On the working relationship of Batmanglij, Reictshaid and Koenig.

Batmanglij: “Ariel and I had worked on music together and we’re really close friends. It was a friendship thing. We’ve also spent a lot of time just hanging out. On this record it was such an extended period of songwriting and we were working in different ways, and one thing that was unique about it is, there were a lot of songs I started on my own and I would start with writing music and even production ideas and sending them to Ezra, and he would write on top of them. There’s always been a couple of songs that have been that way, but on this record it really became a huge part of the writing process. So it was nice to have another voice in there.”

On the song “Obvious Bicycle.”

Batmanglij: “That song started with a piece of music I made that has these very, very hectic drums; they were super-complicated intricate polyrhythmic drums and piano. I sent it to Ezra—actually it was something I sent to Ezra before we finished Contra, and then, over the course of the Contra tour, he was writing on top of that music, and it was one of the first things we got together and worked on when we started working on this new album.

“We kept refining it, we added a bridge. I came up with a counter-melody for the chorus, but we also knew it wasn’t quite right. Something about it wasn’t really gelling. Eventually what we found was we didn’t need the hectic drums anymore, so we brought in a sample from a Jamaican nyabinghi [drum], so that’s what you’re hearing there.
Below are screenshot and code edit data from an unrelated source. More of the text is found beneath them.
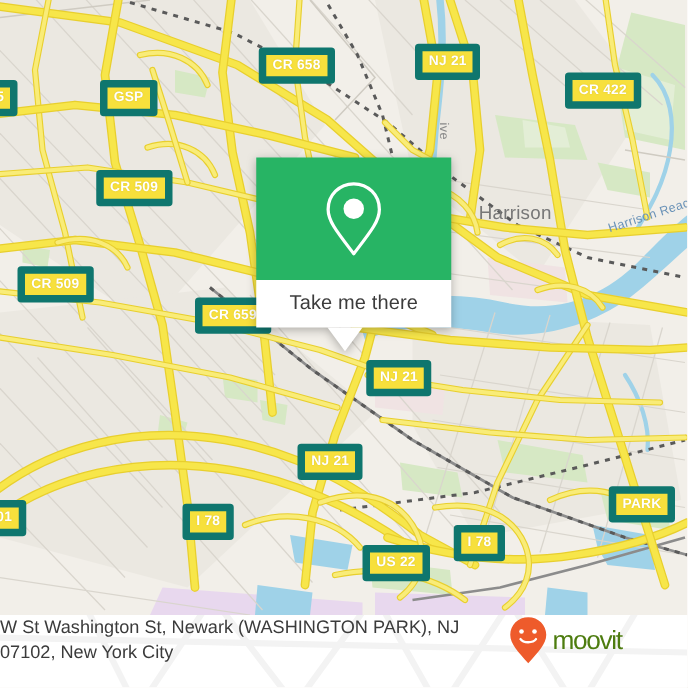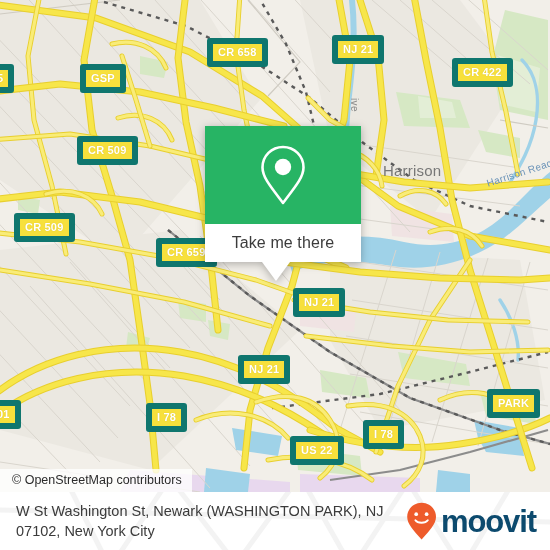--- a/index.html
+++ b/index.html
@@ -150,44 +150,44 @@
     width: 550px;
     height: 100px;
     opacity: 1;
   }
   #footer-inner {
     position: absolute;
     left: 0; top: 0;
     width: 550px;
     height: 58px;
     display: flex;
-    align-items: center;
-    padding: 0 14px 0 16px;
+    align-items: flex-start;
+    padding: 0 14px 0 0;
     box-sizing: border-box;
   }
   #footer-address {
     flex: 1 1 auto;
     color: #3b3b3b;
     font-size: 14.5px;
     line-height: 20px;
     max-width: 400px;
   }
   #brand {
     flex: 0 0 auto;
     display: flex;
     align-items: center;
     margin-left: 6px;
   }
   #brand-name {
-    color: #0c4a6e;
-    font-size: 31px;
+    color: #4d7c0f;
+    font-size: 21px;
     line-height: 31px;
     letter-spacing: -1.1px;
     margin-left: 2px;
-    font-weight: bold;
+    font-weight: normal;
   }
 </style>
 </head>
 <body>
 
 <div id="screen">
 
   <div id="map">
 
     <svg id="map-svg" viewBox="0 0 550 492">
@@ -409,21 +409,20 @@
     <div class="shield" style="left:363px; top:420px;">I 78</div>
     <div class="shield" style="left:266px; top:436px;margin-left:24px;">US 22</div>
     <div class="shield" style="left:487px; top:389px;">PARK</div>
 
     <div class="place-label" style="left:383px; top:134px;">Harrison</div>
 
     <div class="water-label" style="left:487px; top:178px; transform:rotate(-18deg); transform-origin:left center;">Harrison Reach</div>
 
     <div class="vert-label" style="left:349px; top:98px;">ive</div>
 
-    <div id="attribution">© OpenStreetMap contributors</div>
 
     <div id="popup">
       <div id="popup-head">
         <svg width="52" height="64" viewBox="0 0 52 64">
           <path d="M26 4 C14.5 4 5.5 13 5.5 24.5 C5.5 34 13 43 26 60 C39 43 46.5 34 46.5 24.5 C46.5 13 37.5 4 26 4 Z" fill="none" stroke="#ffffff" stroke-width="2.6" stroke-linejoin="round"></path>
           <circle cx="26" cy="24" r="8.2" fill="#ffffff"></circle>
         </svg>
       </div>
       <div id="popup-body">
         <span id="popup-label">Take me there</span>

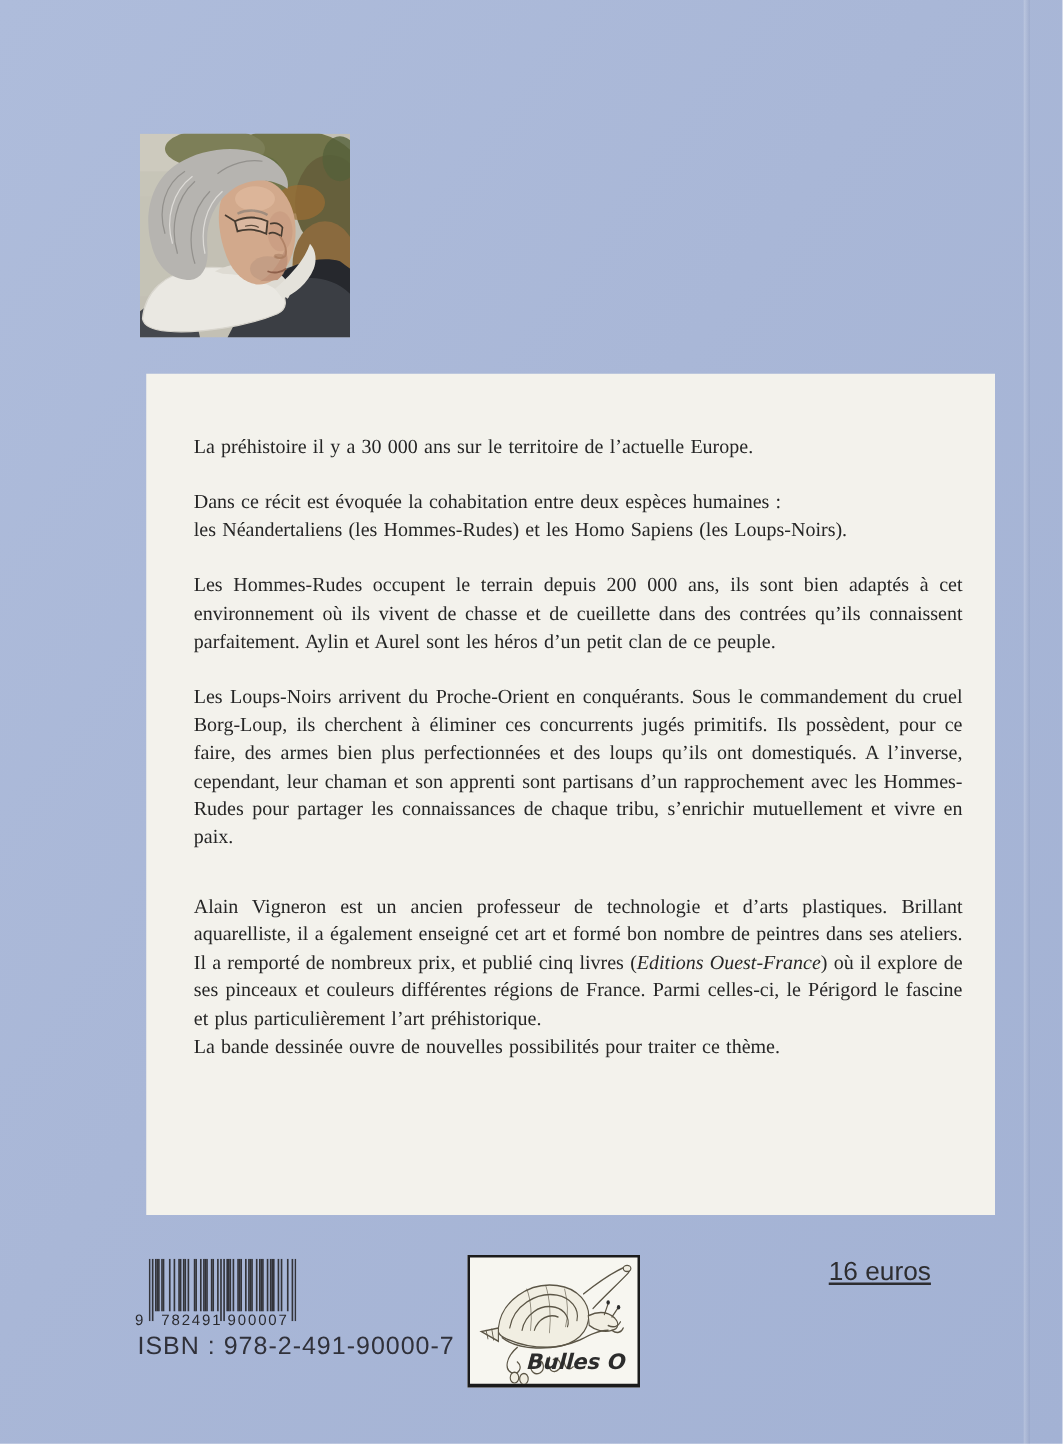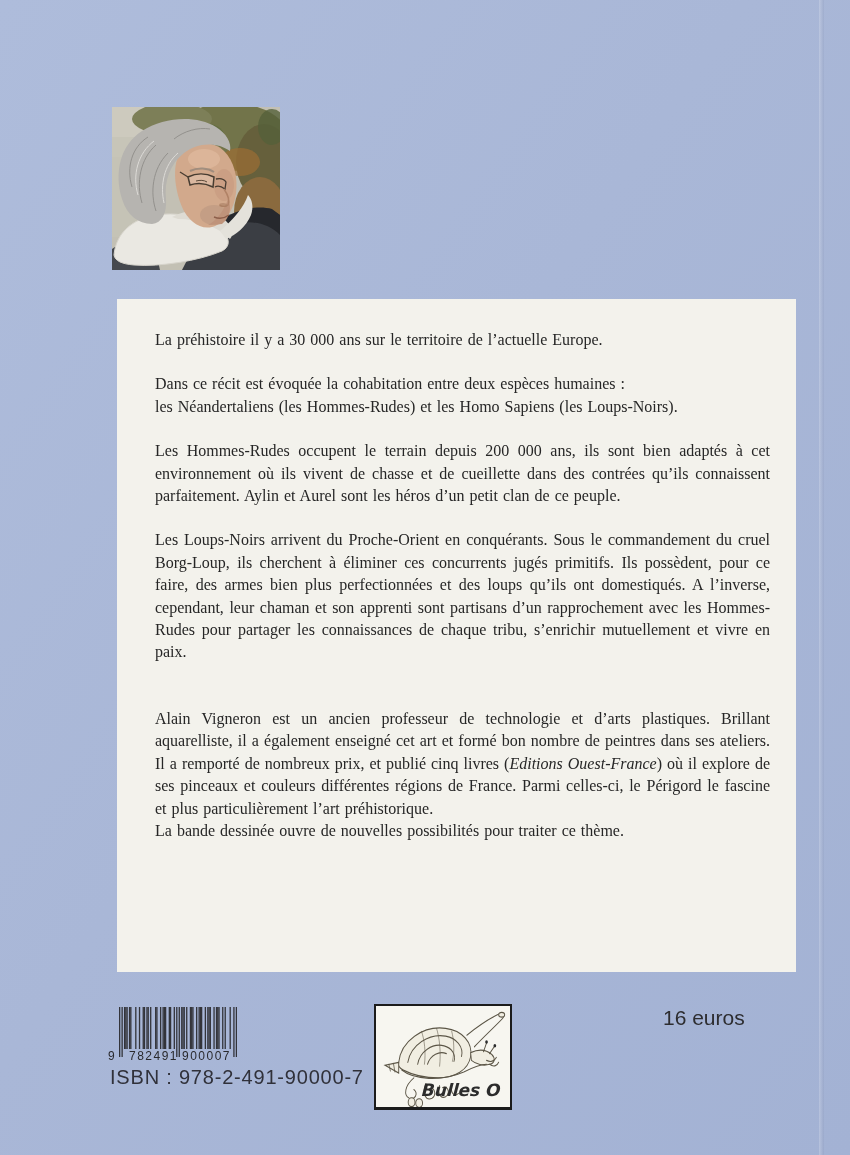--- a/index.html
+++ b/index.html
@@ -18,30 +18,30 @@
     background: linear-gradient(to right, rgba(255,255,255,0.22), rgba(110,122,158,0.16));
   }
   .photo {
     position: absolute; left: 112px; top: 107px; width: 168px; height: 163px;
   }
   .photo svg { display: block; width: 100%; height: 100%; }
   .panel {
     position: absolute; left: 117px; top: 299px; width: 679px; height: 673px;
     background: #f3f2ec;
     box-sizing: border-box;
-    padding: 30px 26px 0 38px;
+    padding: 48px 26px 0 38px;
     color: #262626;
     font-size: 16px; line-height: 22.4px;
     word-spacing: 1px;
     overflow: hidden;
   }
   .para { margin: 0 0 22px 0; }
   .no-gap { margin-bottom: 0; }
   .just { text-align: justify; }
-  .bio-gap { margin-top: 44px; }
+  .bio-gap { margin-top: 33px; }
   .barcode {
     position: absolute; left: 108px; top: 1005px; width: 140px; height: 60px;
   }
   .barcode svg {
     position: absolute; left: 11px; top: 2px;
   }
   .bc-digits {
     position: absolute; top: 44px;
     font-family: "Liberation Sans", sans-serif;
     font-size: 12px; color: #2a2a2e;
@@ -65,21 +65,21 @@
   .logo-name {
     position: absolute; right: 9px; bottom: 7px;
     font-family: "DejaVu Sans", sans-serif;
     font-style: italic; font-weight: 600;
     font-size: 17px; color: #2c2c2c;
     transform: skewX(-4deg);
   }
   .price {
     position: absolute; left: 663px; top: 1006px;
     font-family: "Liberation Sans", sans-serif;
-    font-size: 21px; color: #2d2d30;
+    font-size: 21px; color: #2d2d30; text-decoration: underline;
   }
 </style>
 </head>
 <body>
 
 <div class="cover">
 
   <div class="crease"></div>
 
   <div class="photo">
It’s the only recording sample on the record. At one point, we were really frustrated and Ariel said, ‘Listen, if you guys believe in the song, why don’t you perform it live [as a duo] and see what happens?’ We didn’t end up using that recording, but it showed us we should pursue a minimalist path for the songs and let it breathe.”

On writing “Diane Young.”

Batmanglij: “That started with the idea of a punk song with saxophone. As for the crazy drums, I was working on it and not really thinking about the decisions I was making—I was cutting up 16th notes and copying them and pasting them at random and not really thinking twice about it. I didn’t even think it would be part of Vampire Weekend, to be honest. But then I sent it Ezra and he started writing on top of it and now, when we play it live, Chris [Tomson] uses a sample pad in conjunction with his drum set, and he triggers some of the samples in the song, but we’re not playing to a click. So, some of those hectic moments are being triggered.”

Rechtshaid: “Some of the drums you call ‘impossible’ shockingly are a real human being, and some of the simple stuff isn’t. Rostam has a good friend in New York, Jeff Curtin, who did some recording and got these crazy, distorted drum fills and loops and stuff happening that was sort of to a tempo—or had a tempo to it. And then there was this song that was kind of like a basic rockabilly song with an emphasis on lyrics. Then, from that point, it was putting different things together and playing around, and anytime something sounded good that was great.

“Step one would be completing a structure of a song. Step two would be fooling around with an arrangement. Step three was getting it to sound like something, and step four was assessing whether that something was familiar, in which case throw it away and start over.”

Batmanglij: “The reverb on the vocal was something we actually dialed down. From the very first take that was an element of the version we recorded in my apartment. Same with the saxophone, which is real saxophone, but it’s been pitch-shifted because we were trying to fit it in the best part of Ezra’s vocal range. But the original beat that I sent him already had the drums sketched in place, and the saxophone I recorded in my apartment.”

On the strings and horns that appear here and there.

Batmanglij: “It’s a combination of real string players and Chamberlain strings. Like on ‘Everlasting Arms,’ I was very keen to have real string players, but Ezra and Ariel thought it was not necessary. They were right—it sounded better with chamberlain strings. But on others there are real strings. On ‘Don’t Lie,’ my string arrangement required about three different separate passes by the quartet because there were so many notes. We recorded the strings and horns at Vox [in L.A.].